Tony TOWLE
from Truth in Advertising
An Opera
A short, balding man who hates the opera is attending one. His sister,
who is in the company, is singing an aria. Suddenly jealous, the man
improvises a plan to deflect the audience's attention to himself.
He walks calmly onto the stage, takes the microphone
and announces that the state's lottery jackpot is forty million dollars.
Seized by uncontrollable avarice, the audience rises as one
and rushes out to buy lottery tickets. The man smirks cynically,
pleased to see proof of what he had always suspected: that greed
would triumph over the pretentiousness of art. He remains on stage
overlooking the empty seats, contemplating the satisfying power
his few and simple words had had on so many.
In the meantime, his sister has run off in humiliation,
while the rest of the cast is struck dumb by the man's effrontery.
A minute later, the patrons, having discovered the lottery payout that week
is to be a mere two million, storms back into the theatre, incensed,
intent on giving the exaggerator a sound thrashing or worse.
Desperate to forestall his impending doom, with a cohort
of Wagnerian extras as a backdrop, the man bursts pleadingly into song.
The Evils of Drink
A man who is an alcoholic has disembarked from a plane
and is about to leave the airport. He sees a car service driver
holding up a sign with a doctor's name on it. Impetuously,
the man presents himself to the driver as that doctor, hoping
the car will be a limousine and have a bar as part of its amenities.
It is and does. Strangely, of the wide variety of beverages available,
the man chooses to drink only the most common brand of light beer.
He drinks quickly and has consumed enough to become
fairly inebriated by the time the car arrives at the hospital,
where it seems he is expected to perform brain surgery; that is,
after he has paid the driver eighty dollars, which he does not have.

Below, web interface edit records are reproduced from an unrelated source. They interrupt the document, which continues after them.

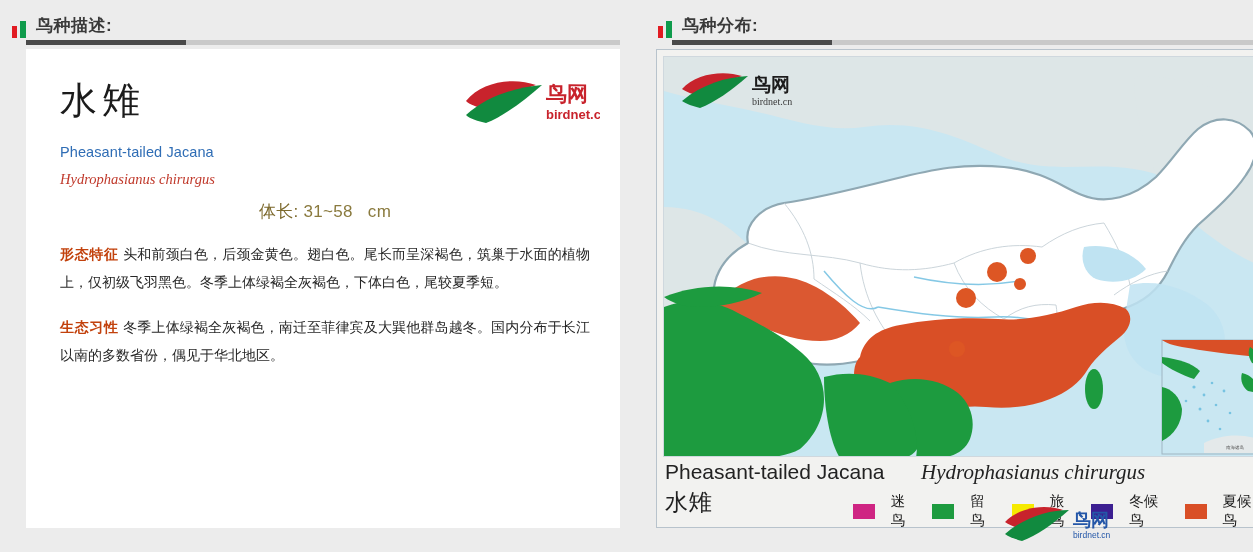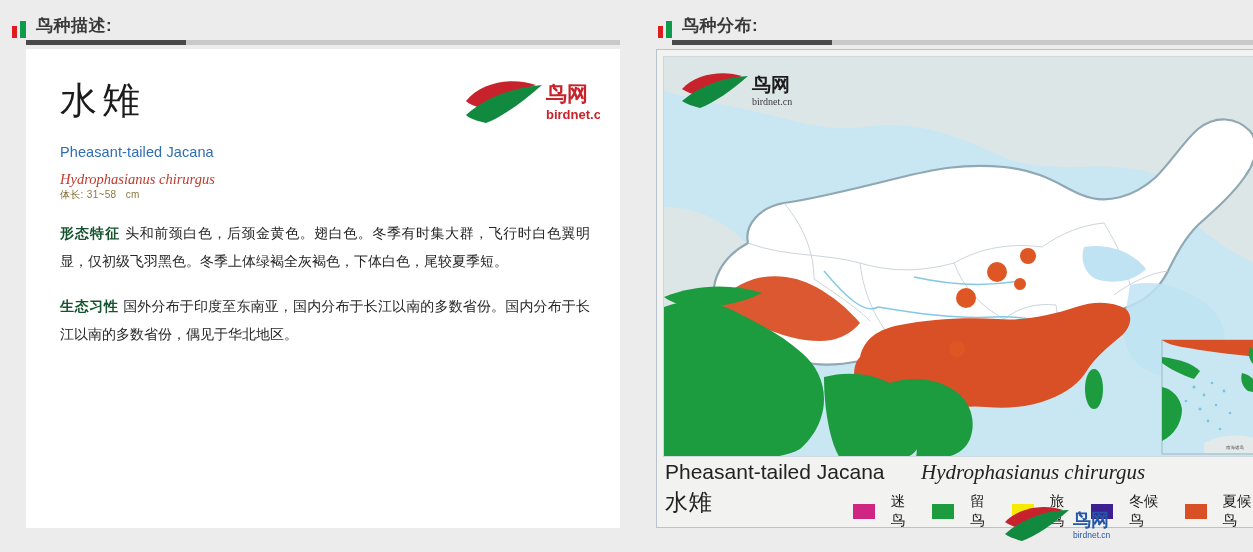"体长: 31~58 cm" .sp-size { font-size: 10px -> 17px; margin-top: none -> 12px; text-align: none -> center }
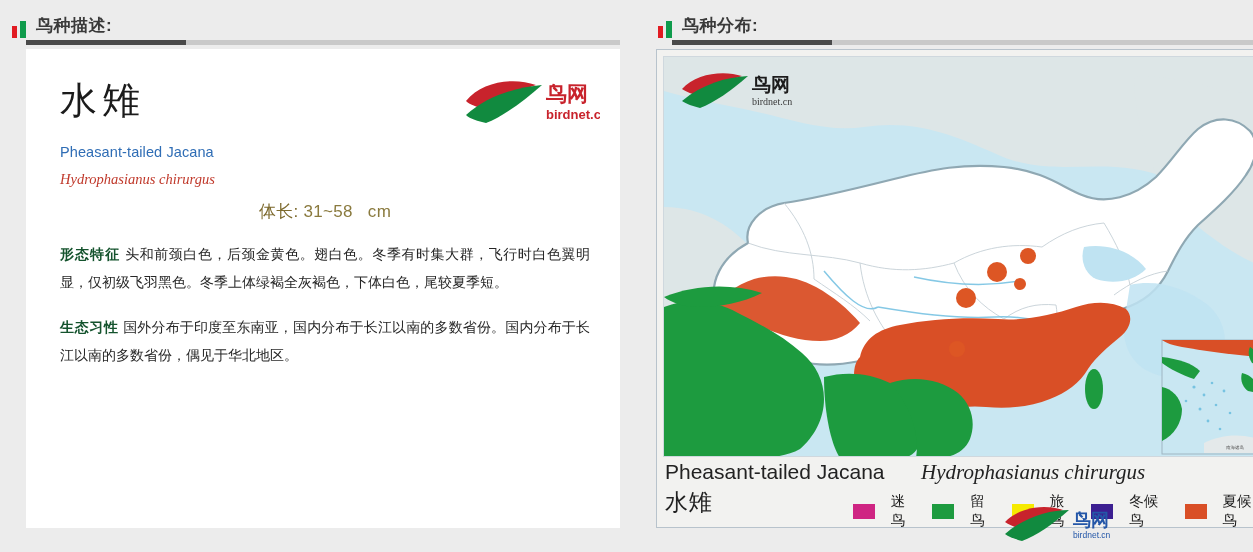"形态特征" .para b { color: #14532d -> #c2410c }
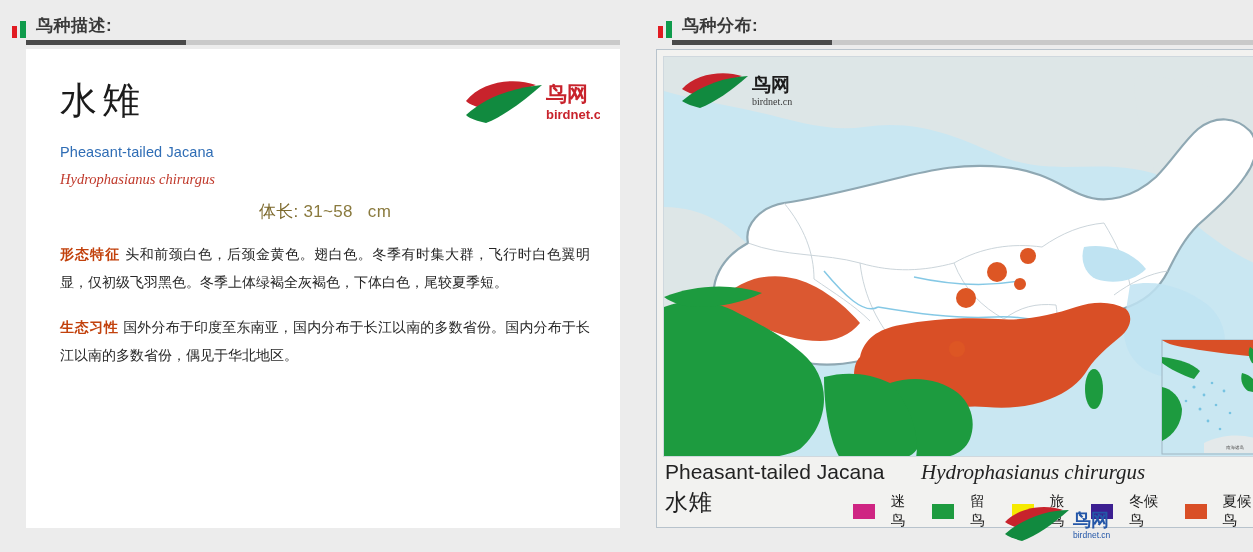"头和前颈白色，后颈金黄色。翅白色。冬季有时集大群，飞行时白色翼明显，仅初级飞羽黑" span { text: 冬季有时集大群，飞行时白色翼明显 -> 尾长而呈深褐色，筑巢于水面的植物上 }
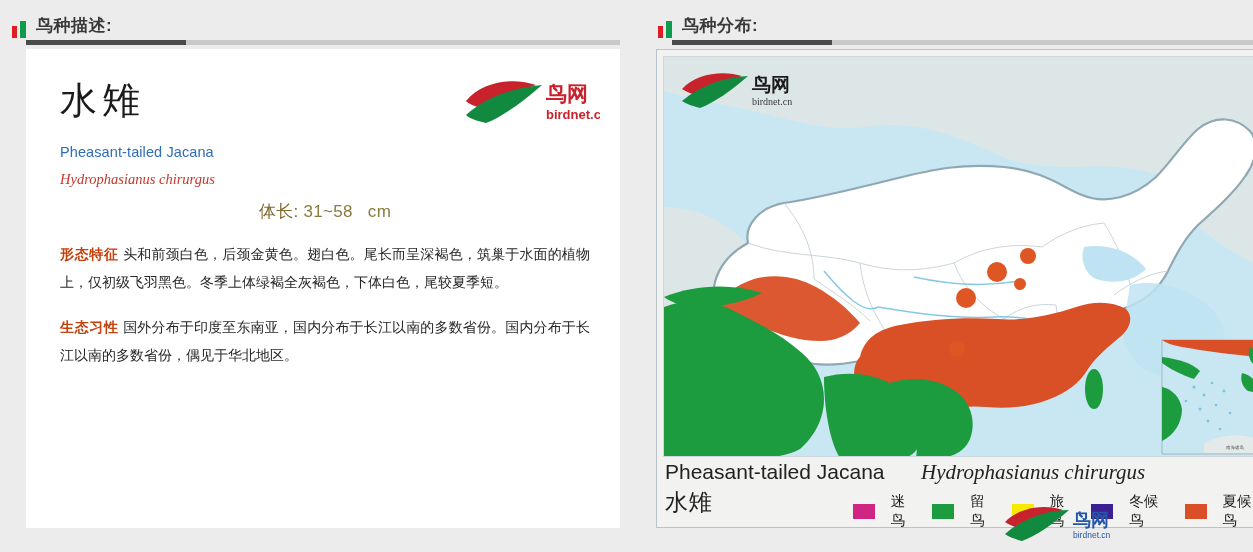"国外分布于印度至东南亚，国内分布于长江以南的多数省份。国内分布于长江以南的多数省" span { text: 国外分布于印度至东南亚，国内分布于长江以南的多数省份 -> 冬季上体绿褐全灰褐色，南迁至菲律宾及大巽他群岛越冬 }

The situation quickly becomes awkward. By the time the real doctor
arrives by taxi an hour later, the patient has died.
In prison, the man makes a vow that he will never drink
that brand of light beer again.
Vehicular Presentiment
The Pathfinder has again come to that section
in the narrow cliffside road
where it has to drive over the colossal letters of its own name
deeply incised in the stone, bumping down and up,
straining the suspension while moving carefully along
over the autobiographical roadway: from the I to the F,
and then across the H and the T, inching onto the edge of the A,
toward the perilous gap on the other side,
the hollowed-out space below the bulge of the P
into which the left front wheel will drop once more
and send the car plummeting into the bottomless canyon below
and at this point the vehicle awakens, its cold engine shuddering
in the silent showroom, beads of moisture covering the hood,
the sales staff gone home for the night,
the stars twinkling over the beckoning mountains.